Top of Data excerpts
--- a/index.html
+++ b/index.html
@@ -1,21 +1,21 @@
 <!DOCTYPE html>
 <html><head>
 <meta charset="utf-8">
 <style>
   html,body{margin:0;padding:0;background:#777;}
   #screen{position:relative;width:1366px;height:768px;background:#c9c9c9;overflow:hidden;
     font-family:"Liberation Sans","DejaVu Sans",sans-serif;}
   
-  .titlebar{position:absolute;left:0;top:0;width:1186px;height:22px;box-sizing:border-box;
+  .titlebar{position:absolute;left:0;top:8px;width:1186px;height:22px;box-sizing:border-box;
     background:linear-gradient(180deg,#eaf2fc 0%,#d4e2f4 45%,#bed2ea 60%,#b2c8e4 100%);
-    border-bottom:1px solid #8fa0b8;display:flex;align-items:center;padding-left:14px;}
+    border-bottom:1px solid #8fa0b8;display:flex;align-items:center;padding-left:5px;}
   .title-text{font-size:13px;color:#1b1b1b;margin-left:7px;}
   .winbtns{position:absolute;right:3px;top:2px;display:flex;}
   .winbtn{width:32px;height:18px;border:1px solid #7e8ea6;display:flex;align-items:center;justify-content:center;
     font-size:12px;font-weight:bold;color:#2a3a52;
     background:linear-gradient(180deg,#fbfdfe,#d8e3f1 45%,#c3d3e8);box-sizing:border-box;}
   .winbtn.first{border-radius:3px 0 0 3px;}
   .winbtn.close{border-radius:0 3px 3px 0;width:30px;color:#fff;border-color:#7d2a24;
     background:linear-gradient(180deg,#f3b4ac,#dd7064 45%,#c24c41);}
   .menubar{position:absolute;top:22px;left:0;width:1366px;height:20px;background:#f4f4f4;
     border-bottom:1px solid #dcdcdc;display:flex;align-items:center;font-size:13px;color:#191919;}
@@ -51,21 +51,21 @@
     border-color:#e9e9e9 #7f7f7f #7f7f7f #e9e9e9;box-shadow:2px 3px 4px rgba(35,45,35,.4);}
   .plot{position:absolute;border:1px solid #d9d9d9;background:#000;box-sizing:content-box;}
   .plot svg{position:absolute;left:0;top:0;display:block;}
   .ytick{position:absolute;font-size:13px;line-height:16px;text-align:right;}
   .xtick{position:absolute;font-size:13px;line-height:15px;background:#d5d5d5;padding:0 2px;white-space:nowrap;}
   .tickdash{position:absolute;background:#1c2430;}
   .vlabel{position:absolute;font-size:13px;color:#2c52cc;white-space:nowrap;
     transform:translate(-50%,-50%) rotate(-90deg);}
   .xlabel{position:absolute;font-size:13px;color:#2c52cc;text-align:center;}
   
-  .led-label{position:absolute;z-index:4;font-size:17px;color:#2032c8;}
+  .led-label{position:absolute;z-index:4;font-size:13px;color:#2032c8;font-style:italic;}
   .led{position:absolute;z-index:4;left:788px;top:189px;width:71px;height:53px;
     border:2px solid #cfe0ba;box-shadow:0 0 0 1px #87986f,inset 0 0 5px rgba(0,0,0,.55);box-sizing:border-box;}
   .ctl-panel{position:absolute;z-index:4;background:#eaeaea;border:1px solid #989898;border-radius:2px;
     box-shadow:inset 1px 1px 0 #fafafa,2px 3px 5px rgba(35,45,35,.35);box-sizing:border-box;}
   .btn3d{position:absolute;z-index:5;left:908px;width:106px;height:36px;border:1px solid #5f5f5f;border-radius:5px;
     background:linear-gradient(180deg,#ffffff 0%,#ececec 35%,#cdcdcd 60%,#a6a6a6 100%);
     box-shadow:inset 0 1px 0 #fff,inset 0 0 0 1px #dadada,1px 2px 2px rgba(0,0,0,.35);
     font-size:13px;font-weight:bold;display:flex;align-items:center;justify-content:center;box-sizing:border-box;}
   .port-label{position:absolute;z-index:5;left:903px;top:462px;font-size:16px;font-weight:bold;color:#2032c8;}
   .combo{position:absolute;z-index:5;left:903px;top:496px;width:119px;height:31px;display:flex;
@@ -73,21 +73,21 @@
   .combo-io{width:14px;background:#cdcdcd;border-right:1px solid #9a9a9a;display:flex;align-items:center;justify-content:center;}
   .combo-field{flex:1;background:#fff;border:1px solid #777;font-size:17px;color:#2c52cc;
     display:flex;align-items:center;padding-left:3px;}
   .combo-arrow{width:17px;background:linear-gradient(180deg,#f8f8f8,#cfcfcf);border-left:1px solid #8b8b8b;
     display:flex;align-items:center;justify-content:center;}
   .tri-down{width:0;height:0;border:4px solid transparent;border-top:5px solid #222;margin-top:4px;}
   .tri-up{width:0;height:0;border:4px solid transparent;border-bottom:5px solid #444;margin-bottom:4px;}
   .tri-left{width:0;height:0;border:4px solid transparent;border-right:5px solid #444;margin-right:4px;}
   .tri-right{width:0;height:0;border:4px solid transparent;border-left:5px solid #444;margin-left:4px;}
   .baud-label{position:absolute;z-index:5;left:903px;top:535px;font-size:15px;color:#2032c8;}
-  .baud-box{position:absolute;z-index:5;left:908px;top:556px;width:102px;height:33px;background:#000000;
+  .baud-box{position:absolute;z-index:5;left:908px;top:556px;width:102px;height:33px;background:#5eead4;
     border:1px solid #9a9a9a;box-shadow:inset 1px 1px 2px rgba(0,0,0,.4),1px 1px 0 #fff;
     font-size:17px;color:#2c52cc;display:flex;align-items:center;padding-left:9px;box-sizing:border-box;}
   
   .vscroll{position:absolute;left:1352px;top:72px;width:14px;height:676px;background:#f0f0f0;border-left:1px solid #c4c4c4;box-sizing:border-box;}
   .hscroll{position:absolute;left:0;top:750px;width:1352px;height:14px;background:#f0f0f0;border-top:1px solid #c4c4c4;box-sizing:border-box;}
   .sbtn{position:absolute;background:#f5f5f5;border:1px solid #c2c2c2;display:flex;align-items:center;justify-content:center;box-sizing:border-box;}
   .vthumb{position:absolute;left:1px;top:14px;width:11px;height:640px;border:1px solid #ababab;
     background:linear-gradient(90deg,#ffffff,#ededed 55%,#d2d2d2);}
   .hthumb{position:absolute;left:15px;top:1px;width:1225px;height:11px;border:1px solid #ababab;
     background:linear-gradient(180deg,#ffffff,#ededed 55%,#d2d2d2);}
Bottom of Data excerpts
- **Work instruction**:
An exact reproduction of all the entries above is required.

- **Answer area**:
--- a/index.html
+++ b/index.html
@@ -1,21 +1,21 @@
 <!DOCTYPE html>
 <html><head>
 <meta charset="utf-8">
 <style>
   html,body{margin:0;padding:0;background:#777;}
   #screen{position:relative;width:1366px;height:768px;background:#c9c9c9;overflow:hidden;
     font-family:"Liberation Sans","DejaVu Sans",sans-serif;}
   
-  .titlebar{position:absolute;left:0;top:0;width:1186px;height:22px;box-sizing:border-box;
+  .titlebar{position:absolute;left:0;top:8px;width:1186px;height:22px;box-sizing:border-box;
     background:linear-gradient(180deg,#eaf2fc 0%,#d4e2f4 45%,#bed2ea 60%,#b2c8e4 100%);
-    border-bottom:1px solid #8fa0b8;display:flex;align-items:center;padding-left:14px;}
+    border-bottom:1px solid #8fa0b8;display:flex;align-items:center;padding-left:5px;}
   .title-text{font-size:13px;color:#1b1b1b;margin-left:7px;}
   .winbtns{position:absolute;right:3px;top:2px;display:flex;}
   .winbtn{width:32px;height:18px;border:1px solid #7e8ea6;display:flex;align-items:center;justify-content:center;
     font-size:12px;font-weight:bold;color:#2a3a52;
     background:linear-gradient(180deg,#fbfdfe,#d8e3f1 45%,#c3d3e8);box-sizing:border-box;}
   .winbtn.first{border-radius:3px 0 0 3px;}
   .winbtn.close{border-radius:0 3px 3px 0;width:30px;color:#fff;border-color:#7d2a24;
     background:linear-gradient(180deg,#f3b4ac,#dd7064 45%,#c24c41);}
   .menubar{position:absolute;top:22px;left:0;width:1366px;height:20px;background:#f4f4f4;
     border-bottom:1px solid #dcdcdc;display:flex;align-items:center;font-size:13px;color:#191919;}
@@ -51,21 +51,21 @@
     border-color:#e9e9e9 #7f7f7f #7f7f7f #e9e9e9;box-shadow:2px 3px 4px rgba(35,45,35,.4);}
   .plot{position:absolute;border:1px solid #d9d9d9;background:#000;box-sizing:content-box;}
   .plot svg{position:absolute;left:0;top:0;display:block;}
   .ytick{position:absolute;font-size:13px;line-height:16px;text-align:right;}
   .xtick{position:absolute;font-size:13px;line-height:15px;background:#d5d5d5;padding:0 2px;white-space:nowrap;}
   .tickdash{position:absolute;background:#1c2430;}
   .vlabel{position:absolute;font-size:13px;color:#2c52cc;white-space:nowrap;
     transform:translate(-50%,-50%) rotate(-90deg);}
   .xlabel{position:absolute;font-size:13px;color:#2c52cc;text-align:center;}
   
-  .led-label{position:absolute;z-index:4;font-size:17px;color:#2032c8;}
+  .led-label{position:absolute;z-index:4;font-size:13px;color:#2032c8;font-style:italic;}
   .led{position:absolute;z-index:4;left:788px;top:189px;width:71px;height:53px;
     border:2px solid #cfe0ba;box-shadow:0 0 0 1px #87986f,inset 0 0 5px rgba(0,0,0,.55);box-sizing:border-box;}
   .ctl-panel{position:absolute;z-index:4;background:#eaeaea;border:1px solid #989898;border-radius:2px;
     box-shadow:inset 1px 1px 0 #fafafa,2px 3px 5px rgba(35,45,35,.35);box-sizing:border-box;}
   .btn3d{position:absolute;z-index:5;left:908px;width:106px;height:36px;border:1px solid #5f5f5f;border-radius:5px;
     background:linear-gradient(180deg,#ffffff 0%,#ececec 35%,#cdcdcd 60%,#a6a6a6 100%);
     box-shadow:inset 0 1px 0 #fff,inset 0 0 0 1px #dadada,1px 2px 2px rgba(0,0,0,.35);
     font-size:13px;font-weight:bold;display:flex;align-items:center;justify-content:center;box-sizing:border-box;}
   .port-label{position:absolute;z-index:5;left:903px;top:462px;font-size:16px;font-weight:bold;color:#2032c8;}
   .combo{position:absolute;z-index:5;left:903px;top:496px;width:119px;height:31px;display:flex;
@@ -73,21 +73,21 @@
   .combo-io{width:14px;background:#cdcdcd;border-right:1px solid #9a9a9a;display:flex;align-items:center;justify-content:center;}
   .combo-field{flex:1;background:#fff;border:1px solid #777;font-size:17px;color:#2c52cc;
     display:flex;align-items:center;padding-left:3px;}
   .combo-arrow{width:17px;background:linear-gradient(180deg,#f8f8f8,#cfcfcf);border-left:1px solid #8b8b8b;
     display:flex;align-items:center;justify-content:center;}
   .tri-down{width:0;height:0;border:4px solid transparent;border-top:5px solid #222;margin-top:4px;}
   .tri-up{width:0;height:0;border:4px solid transparent;border-bottom:5px solid #444;margin-bottom:4px;}
   .tri-left{width:0;height:0;border:4px solid transparent;border-right:5px solid #444;margin-right:4px;}
   .tri-right{width:0;height:0;border:4px solid transparent;border-left:5px solid #444;margin-left:4px;}
   .baud-label{position:absolute;z-index:5;left:903px;top:535px;font-size:15px;color:#2032c8;}
-  .baud-box{position:absolute;z-index:5;left:908px;top:556px;width:102px;height:33px;background:#000000;
+  .baud-box{position:absolute;z-index:5;left:908px;top:556px;width:102px;height:33px;background:#5eead4;
     border:1px solid #9a9a9a;box-shadow:inset 1px 1px 2px rgba(0,0,0,.4),1px 1px 0 #fff;
     font-size:17px;color:#2c52cc;display:flex;align-items:center;padding-left:9px;box-sizing:border-box;}
   
   .vscroll{position:absolute;left:1352px;top:72px;width:14px;height:676px;background:#f0f0f0;border-left:1px solid #c4c4c4;box-sizing:border-box;}
   .hscroll{position:absolute;left:0;top:750px;width:1352px;height:14px;background:#f0f0f0;border-top:1px solid #c4c4c4;box-sizing:border-box;}
   .sbtn{position:absolute;background:#f5f5f5;border:1px solid #c2c2c2;display:flex;align-items:center;justify-content:center;box-sizing:border-box;}
   .vthumb{position:absolute;left:1px;top:14px;width:11px;height:640px;border:1px solid #ababab;
     background:linear-gradient(90deg,#ffffff,#ededed 55%,#d2d2d2);}
   .hthumb{position:absolute;left:15px;top:1px;width:1225px;height:11px;border:1px solid #ababab;
     background:linear-gradient(180deg,#ffffff,#ededed 55%,#d2d2d2);}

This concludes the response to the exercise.